Unnamed: 0,id,keyword,text,target,tolkenized,hashtag,mentions,links
0,1,,Our Deeds are the Reason of this #earthquake M...,1,deed reason thi earthquak may allah forgiv us,earthquake,no,no
1,4,,Forest fire near La Ronge Sask. Canada,1,forest fire near la rong sask canada,no,no,no
2,5,,All residents asked to 'shelter in place' are ...,1,resid ask 'shelter place notifi offic no evacu...,no,no,no
3,6,,"13,000 people receive #wildfires evacuation or...",1,"13,000 peopl receiv wildfir evacu order califo...",wildfires,no,no
4,7,,Just got sent this photo from Ruby #Alaska as ...,1,got sent thi photo rubi alaska smoke wildfir p...,Alaska wildfires,no,no


In [6]:
tolkencleaner(test)
test.head()

Unnamed: 0,id,keyword,text,tolkenized,hashtag,mentions,links
0,0,,Just happened a terrible car crash,happen terribl car crash,no,no,no
1,2,,"Heard about #earthquake is different cities, s...",heard earthquak differ citi stay safe everyon,earthquake,no,no
2,3,,"there is a forest fire at spot pond, geese are...",forest fire spot pond gees flee across street ...,no,no,no
3,9,,Apocalypse lighting. #Spokane #wildfires,apocalyps light spokan wildfir,Spokane wildfires,no,no
4,11,,Typhoon Soudelor kills 28 in China and Taiwan,typhoon soudelor kill 28 china taiwan,no,no,no


In [7]:

def standardize_text(df, text_field):
    df[text_field] = df[text_field].str.replace(r"http\S+", "yes")
    df[text_field] = df[text_field].str.replace(r"http", "yes")
    df[text_field] = df[text_field].str.replace(r"@\S+", " ")
    df[text_field] = df[text_field].str.replace(r"[^A-Za-z0-9(),!?@\'\`\"\_\n]", " ")
    df[text_field] = df[text_field].str.replace(r"@", "at")
    df[text_field] = df[text_field].str.replace("nan", "no")
    
    df[text_field] = df[text_field].str.lower()
    return df

train = standardize_text(train,  "links")
test = standardize_text(test,  "links")



In [8]:
train = standardize_text(train,  "keyword")
test = standardize_text(train,  "keyword")

In [9]:
test.head()

Unnamed: 0,id,keyword,text,target,tolkenized,hashtag,mentions,links
0,1,no,Our Deeds are the Reason of this #earthquake M...,1,deed reason thi earthquak may allah forgiv us,earthquake,no,no
1,4,no,Forest fire near La Ronge Sask.
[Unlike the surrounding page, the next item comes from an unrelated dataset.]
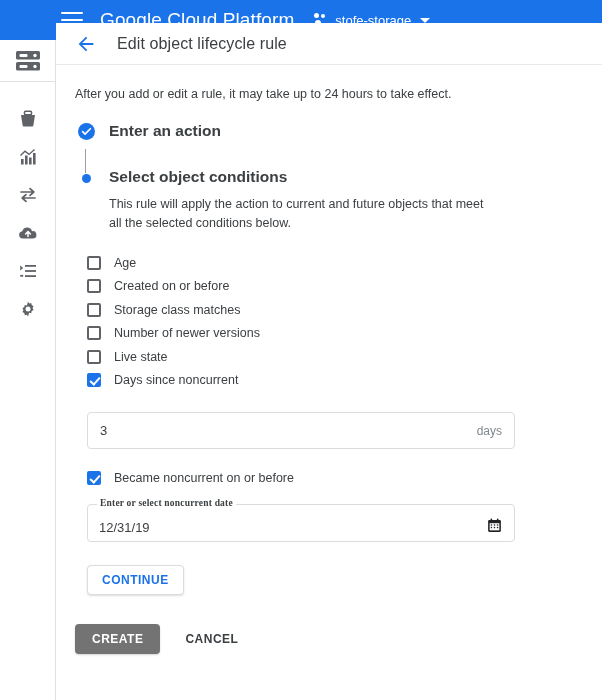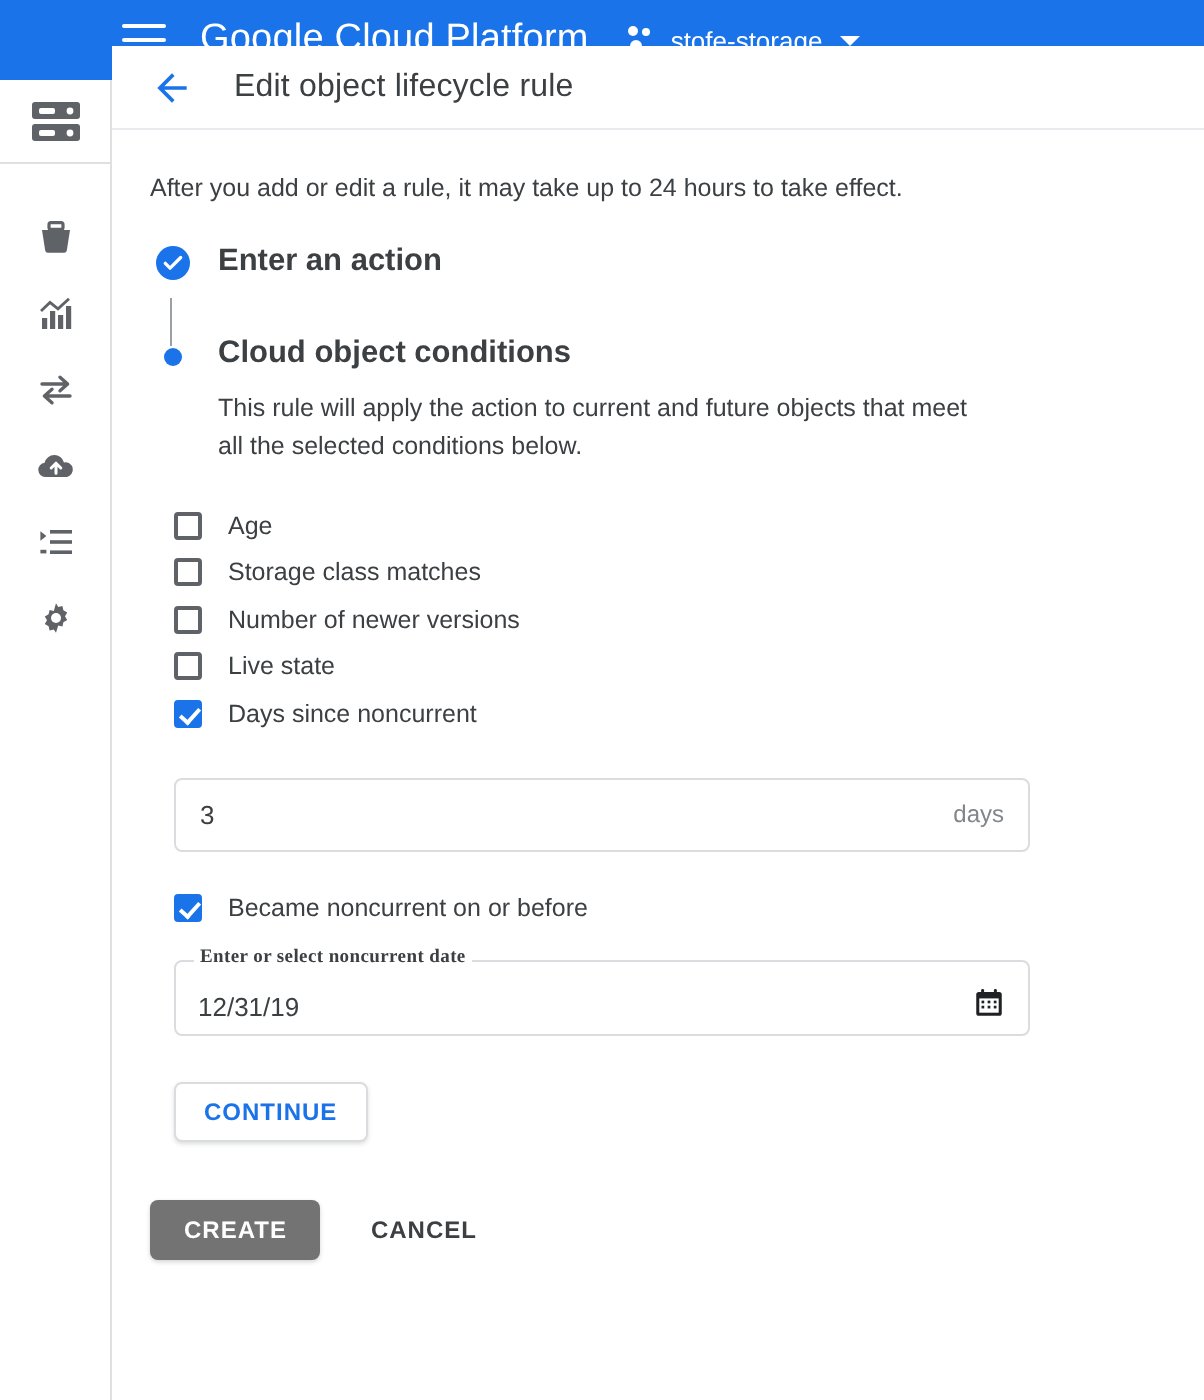"Cloud object conditions" div.step-title { text: Cloud -> Select }
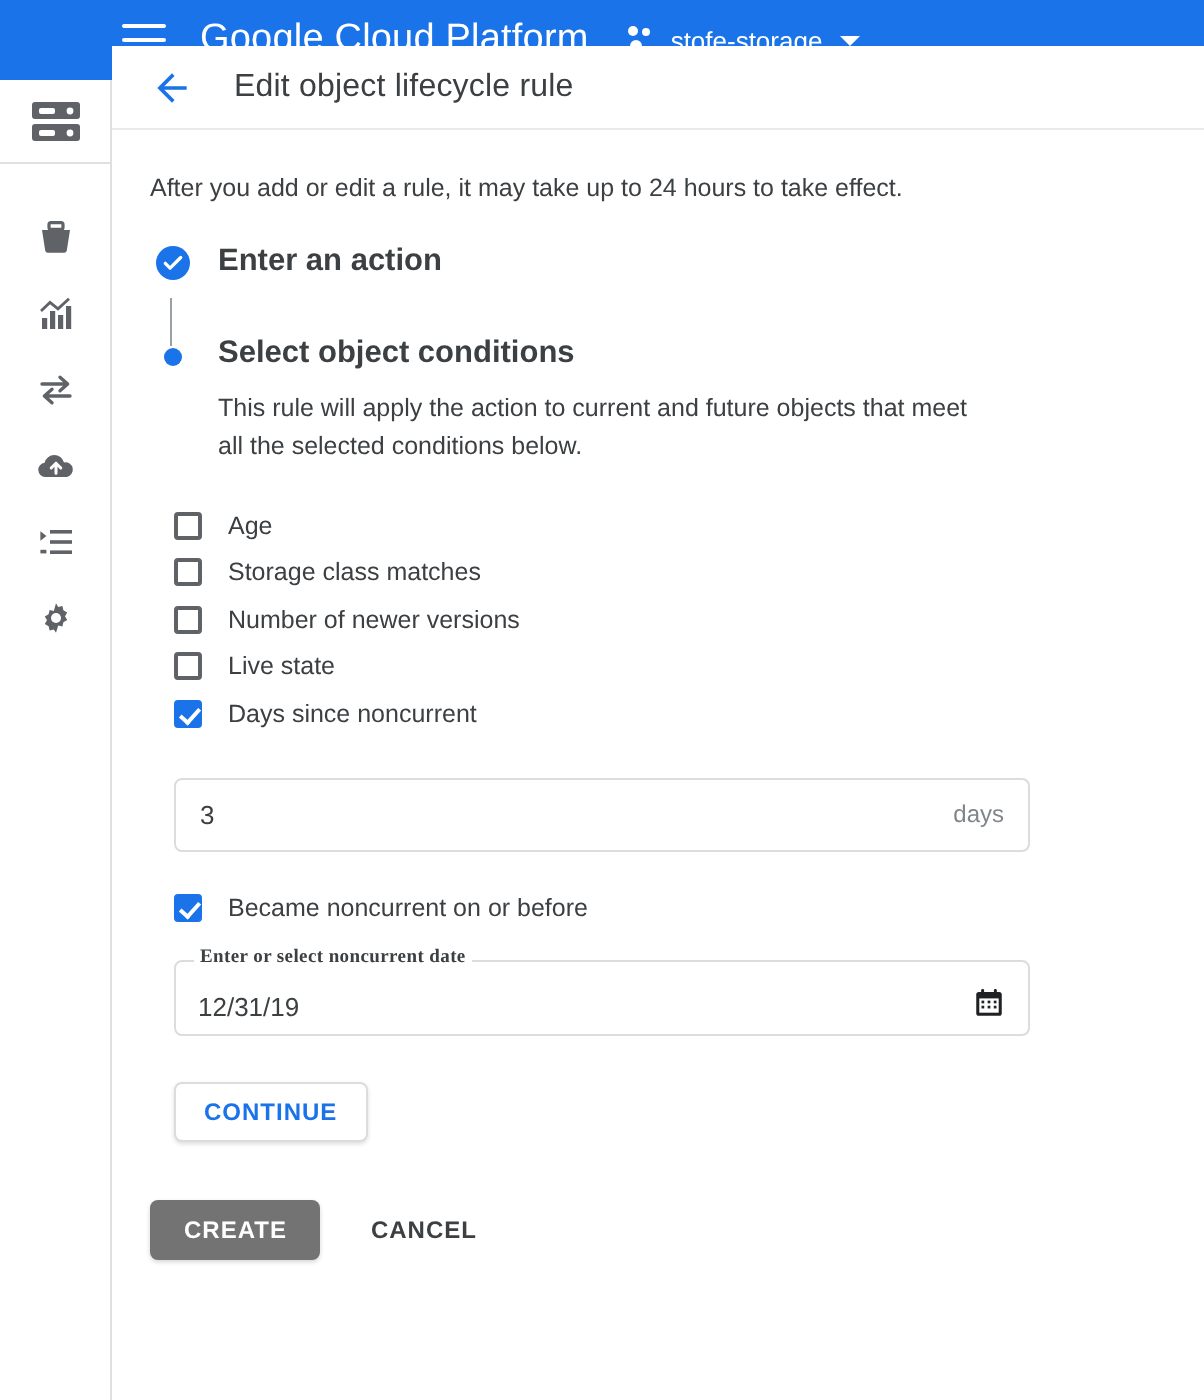"Created on or before" div.cb-row { html: none -> <div> <span></span> <span>Created on or before</span> </div> }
Canada,1,forest fire near la rong sask canada,no,no,no
2,5,no,All residents asked to 'shelter in place' are ...,1,resid ask 'shelter place notifi offic no evacu...,no,no,no
3,6,no,"13,000 people receive #wildfires evacuation or...",1,"13,000 peopl receiv wildfir evacu order califo...",wildfires,no,no
4,7,no,Just got sent this photo from Ruby #Alaska as ...,1,got sent thi photo rubi alaska smoke wildfir p...,Alaska wildfires,no,no


In [9]:
train.to_csv("clean_data.csv")
train.head()

Unnamed: 0,id,keyword,text,target,tolkenized,hashtag,mentions,links
0,1,no,Our Deeds are the Reason of this #earthquake M...,1,deed reason thi earthquak may allah forgiv us,earthquake,no,no
1,4,no,Forest fire near La Ronge Sask. Canada,1,forest fire near la rong sask canada,no,no,no
2,5,no,All residents asked to 'shelter in place' are ...,1,resid ask 'shelter place notifi offic no evacu...,no,no,no
3,6,no,"13,000 people receive #wildfires evacuation or...",1,"13,000 peopl receiv wildfir evacu order califo...",wildfires,no,no
4,7,no,Just got sent this photo from Ruby #Alaska as ...,1,got sent thi photo rubi alaska smoke wildfir p...,Alaska wildfires,no,no


In [11]:
from sklearn.feature_extraction.text import CountVectorizer
cv_hashtag = CountVectorizer(min_df = 5)
cv_mentions = CountVectorizer(min_df = 5)
ht = cv_hashtag.fit_transform(train['hashtag'])
mt = cv_mentions.fit_transform(train['mentions'])
train_ht = pd.DataFrame(ht.toarray(), columns=cv_hashtag.get_feature_names())
train_mt = pd.DataFrame(mt.toarray(), columns=cv_mentions.get_feature_names())
print(train_ht.shape)
print(train_mt.shape)


(7613, 107)
(7613, 18)


In [12]:
from sklearn.feature_extraction.text import TfidfVectorizer

vec_text = TfidfVectorizer(min_df = 10, ngram_range = (1,2), stop_words='english') 
vt = vec_text.fit_transform(train['tolkenized'])
train_txt = pd.DataFrame(vt.toarray(), columns=vec_text.get_feature_names())
print (train_txt.shape)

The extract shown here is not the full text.